Platelet life span assay. Mice were injected retro-orbitally (R.O.) with 2.5 μg anti–GPIX-AF488 antibody to label all circulating platelets, and blood was collected 10 minutes later for t = 0 platelet count. Blood was then collected every 24 hours, stained with anti–GPIbα-PE antibody (2 μg/mL; Emfret Analytics, clone Xia.G5), and then analyzed by flow cytometry. All circulating platelets were gated on GPIbα intensity, and the percentage of AF488⁺ platelets remaining was determined.

Antibody administration. To induce thrombocytopenia, mice were injected R.O. with anti-GPIbα platelet-depleting antibody (Emfret Analytics, clone R300) or anti–α_IIbβ₃ integrin antibody (BD Biosciences, clone MWReg30) at 2 μg/g BW. Platelet counts were determined 5 minutes before and 30 minutes after antibody injection, mice were then sacrificed and perfused, and organs were collected for sectioning. To block α_IIbβ₃ function, mice were injected R.O. with 75 μg anti–α_IIbβ₃ F(ab′)₂ antibody (clone 4H5) every 24 hours. Inhibition of α_IIbβ₃ was confirmed using a whole-blood platelet aggregation assay.

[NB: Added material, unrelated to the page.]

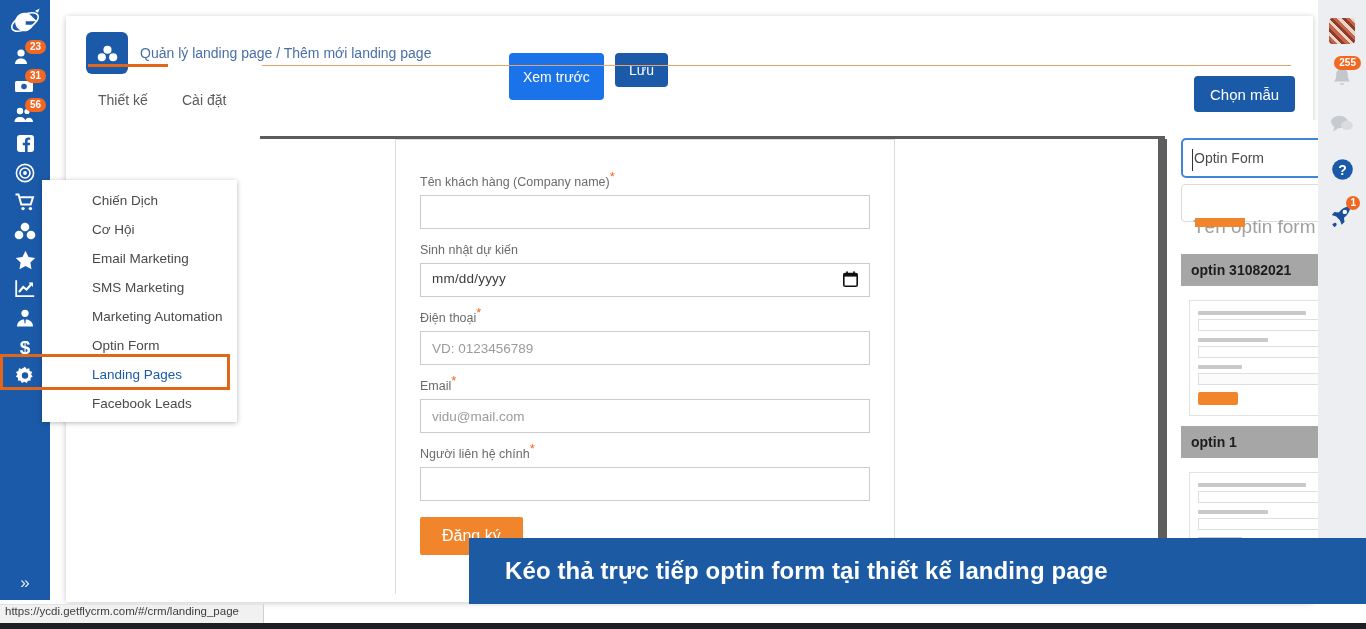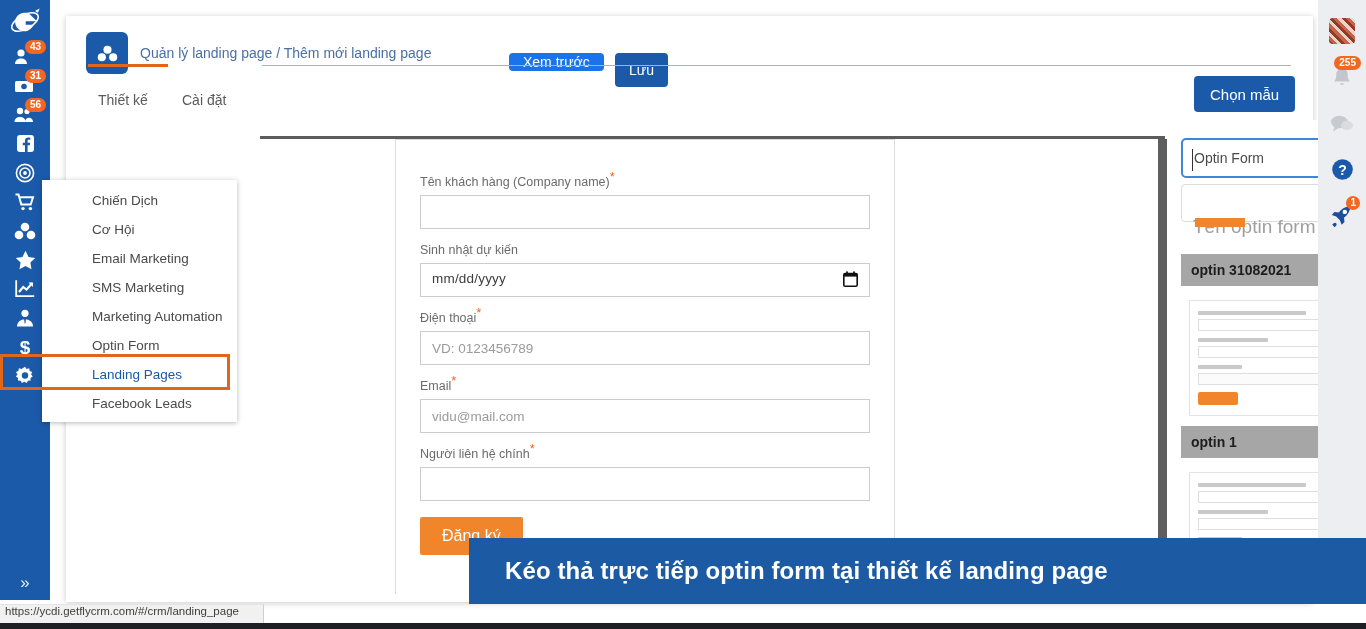"43" span.badge { text: 43 -> 23 }
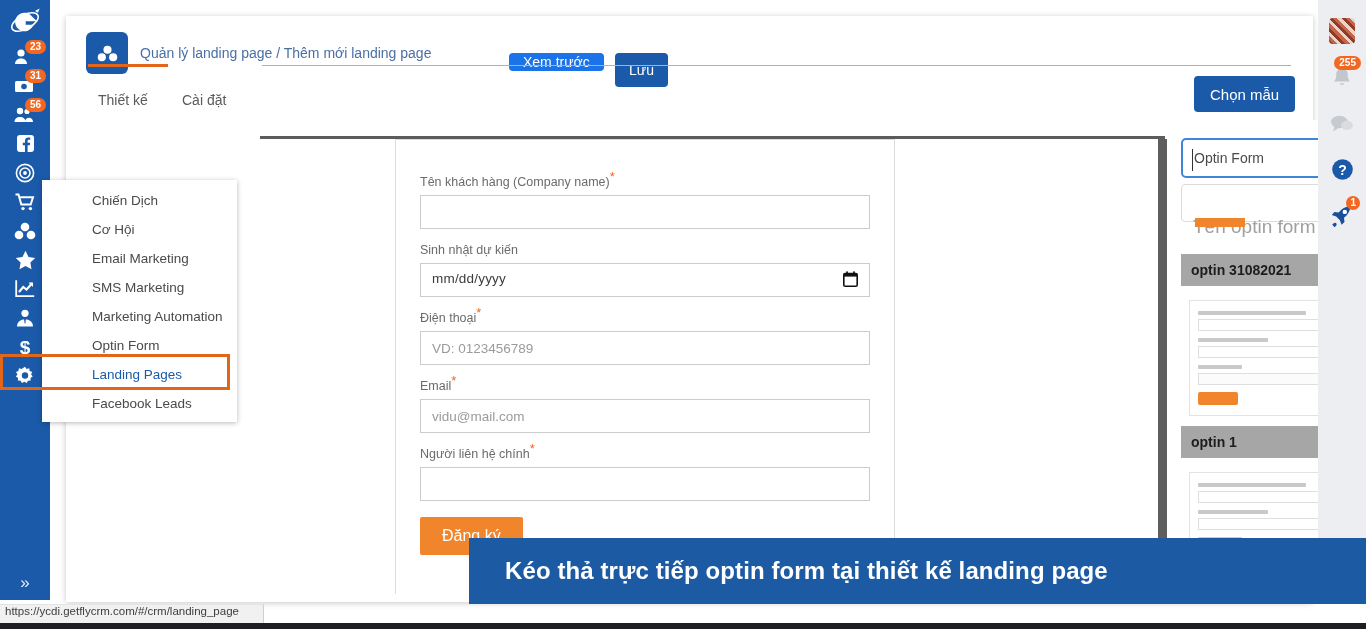"Xem trước" .btn-preview { height: 18px -> 47px }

Statistics. Data are shown as mean ± SEM unless otherwise noted. For statistical analysis, GraphPad Prism software (version 9.2 for Windows) was used. Comparisons between 2 groups were done using unpaired, 2-tailed Student’s t test. Comparisons between more than 2 groups were done using 1-way or 2-way ANOVA with Bonferroni’s post hoc test for multiple comparisons. P < 0.05 was considered statistically significant.

Study approval. All experimental protocols were approved by the UNC Institutional Animal Care and Use Committee.